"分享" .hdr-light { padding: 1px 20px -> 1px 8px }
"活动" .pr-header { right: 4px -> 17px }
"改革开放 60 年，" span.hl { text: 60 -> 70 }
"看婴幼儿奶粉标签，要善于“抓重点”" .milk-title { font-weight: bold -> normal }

---

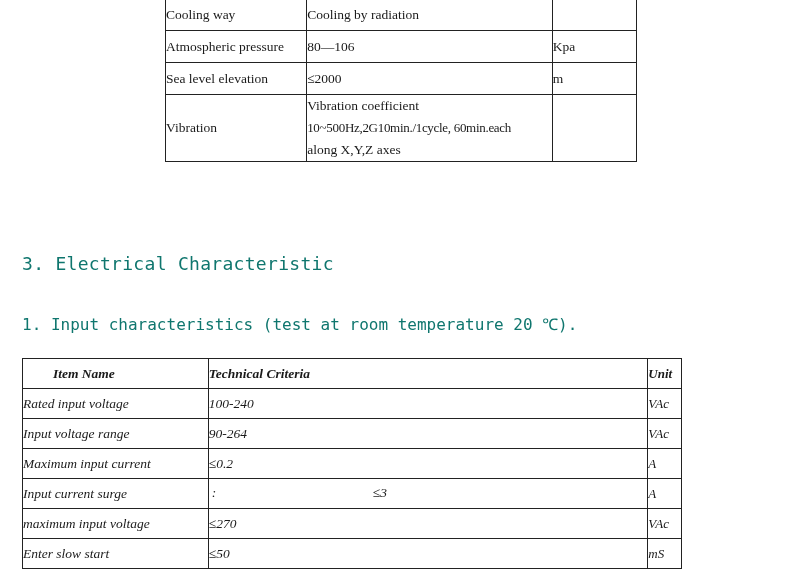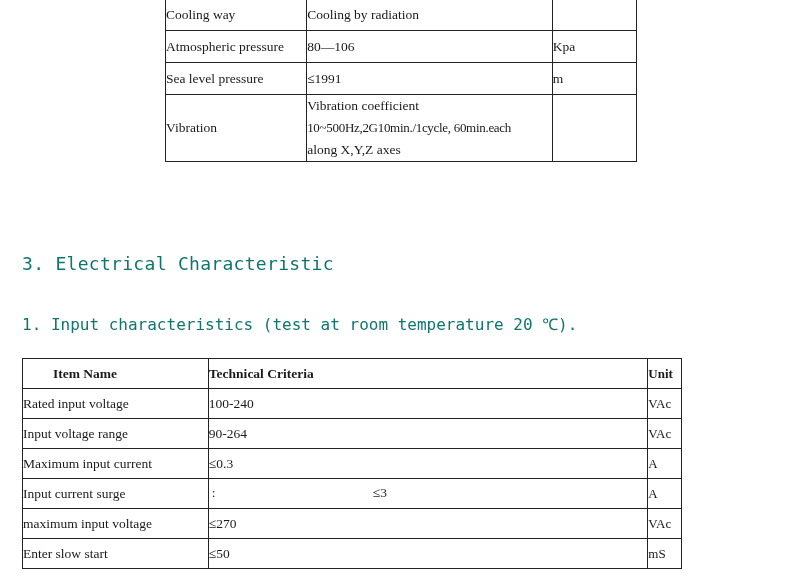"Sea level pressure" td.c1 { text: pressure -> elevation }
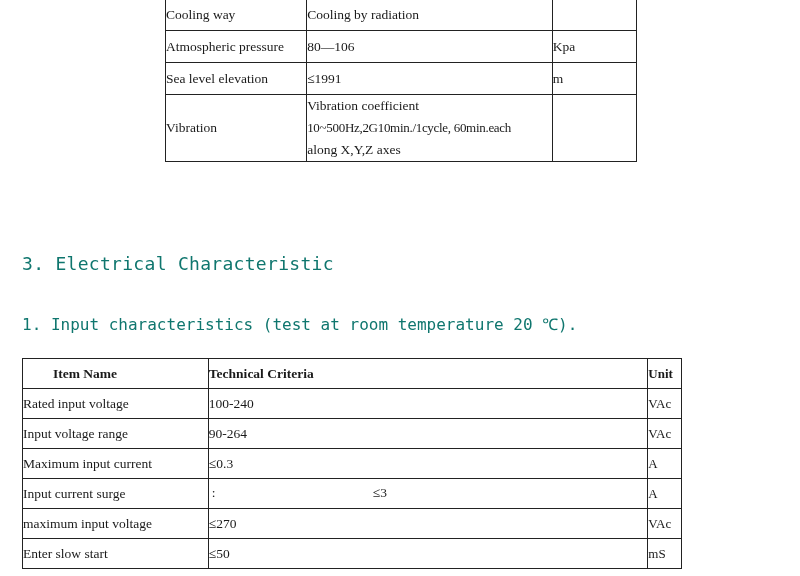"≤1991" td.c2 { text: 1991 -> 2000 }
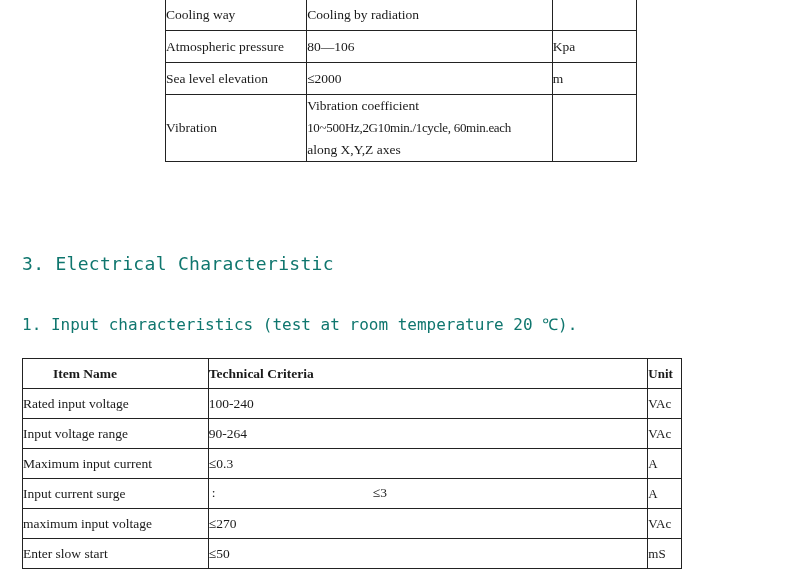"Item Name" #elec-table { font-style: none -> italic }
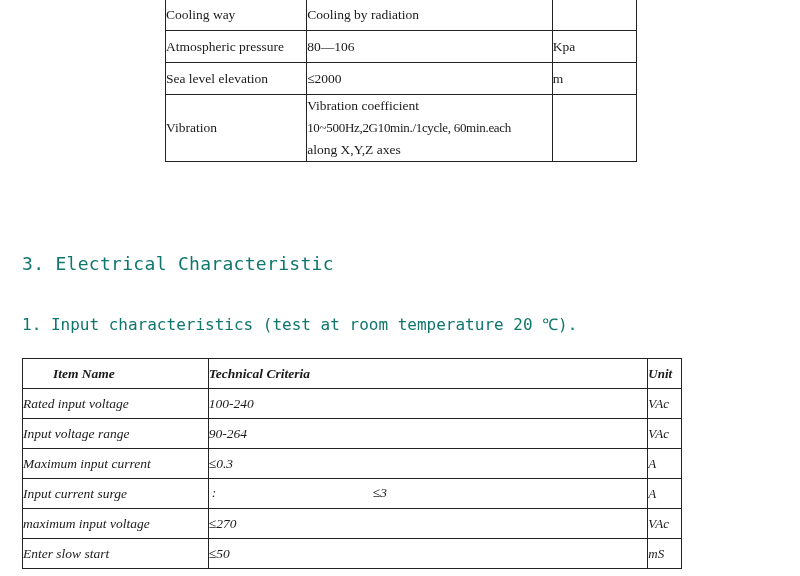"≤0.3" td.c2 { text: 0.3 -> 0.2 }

EXERCISE INSTRUCTIONS:
Retype, exactly and in full, the lines above from the one containing "padding: 1px 20px" through the one containing "font-weight: bold ->".

ANSWER BELOW:
"分享" .hdr-light { padding: 1px 20px -> 1px 8px }
"活动" .pr-header { right: 4px -> 17px }
"改革开放 60 年，" span.hl { text: 60 -> 70 }
"看婴幼儿奶粉标签，要善于“抓重点”" .milk-title { font-weight: bold -> normal }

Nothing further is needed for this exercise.